> Task to complete: Would you return, word for word, the lines of the data below from the line with "- Tip of the" through the line with "would be lying", and no others?

☆ ☆ ☆ ☆ ☆

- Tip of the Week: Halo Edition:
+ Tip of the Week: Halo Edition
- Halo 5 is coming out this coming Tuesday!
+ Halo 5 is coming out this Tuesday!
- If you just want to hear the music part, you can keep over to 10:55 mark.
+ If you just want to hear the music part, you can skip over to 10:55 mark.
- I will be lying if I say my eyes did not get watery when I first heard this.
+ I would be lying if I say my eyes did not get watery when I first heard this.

☆ ☆ ☆ ☆ ☆

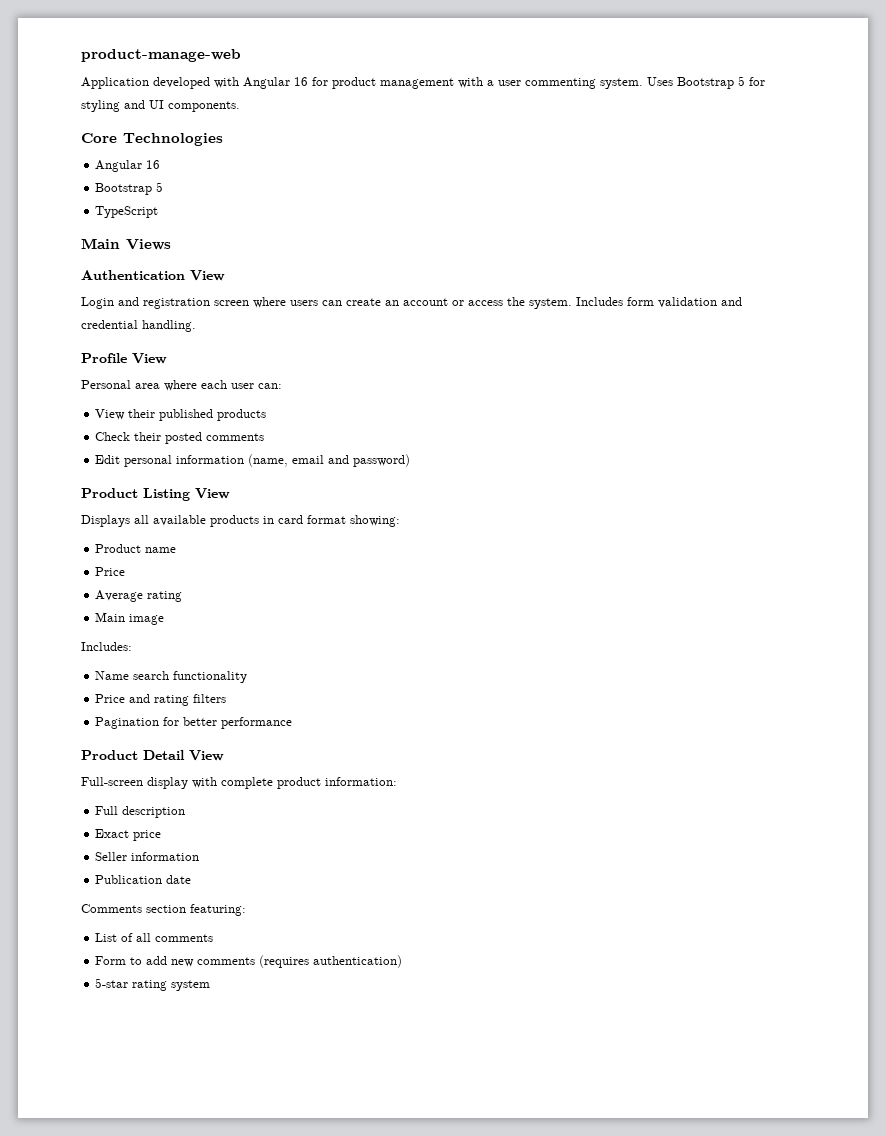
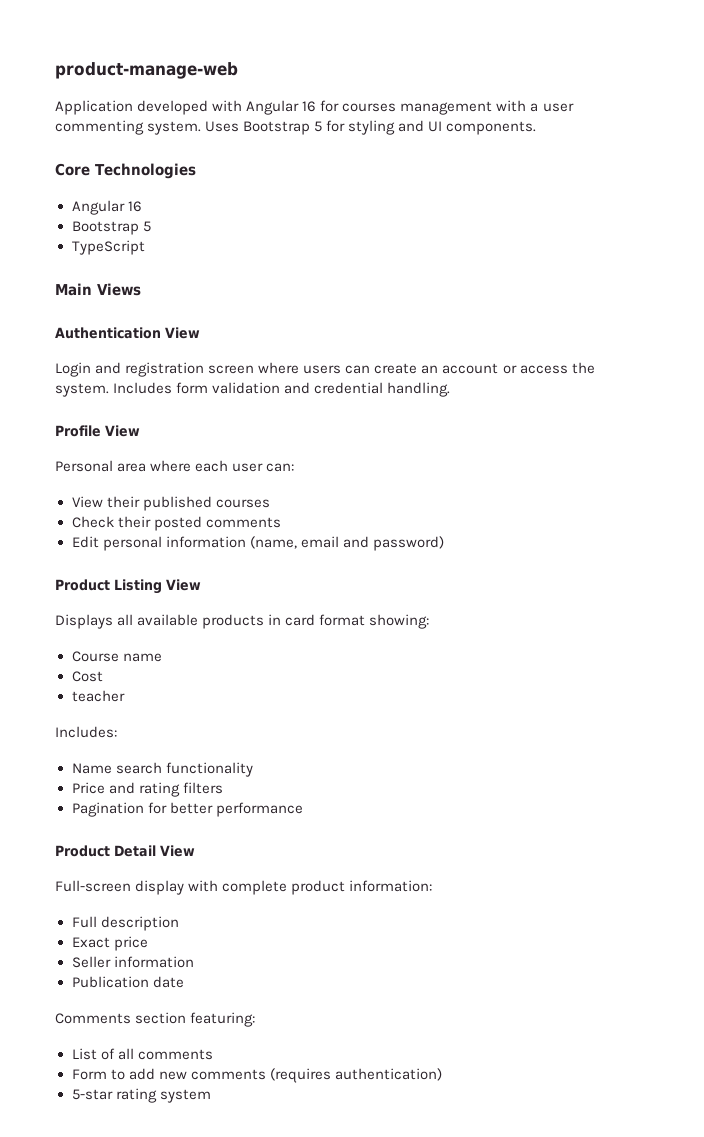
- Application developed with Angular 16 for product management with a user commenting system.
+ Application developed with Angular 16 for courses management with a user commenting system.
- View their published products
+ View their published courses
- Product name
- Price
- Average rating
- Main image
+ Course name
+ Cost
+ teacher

☆ ☆ ☆ ☆ ☆

> Reply to the exercise:
- Tip of the Week: Halo Edition:
+ Tip of the Week: Halo Edition
- Halo 5 is coming out this coming Tuesday!
+ Halo 5 is coming out this Tuesday!
- If you just want to hear the music part, you can keep over to 10:55 mark.
+ If you just want to hear the music part, you can skip over to 10:55 mark.
- I will be lying if I say my eyes did not get watery when I first heard this.
+ I would be lying if I say my eyes did not get watery when I first heard this.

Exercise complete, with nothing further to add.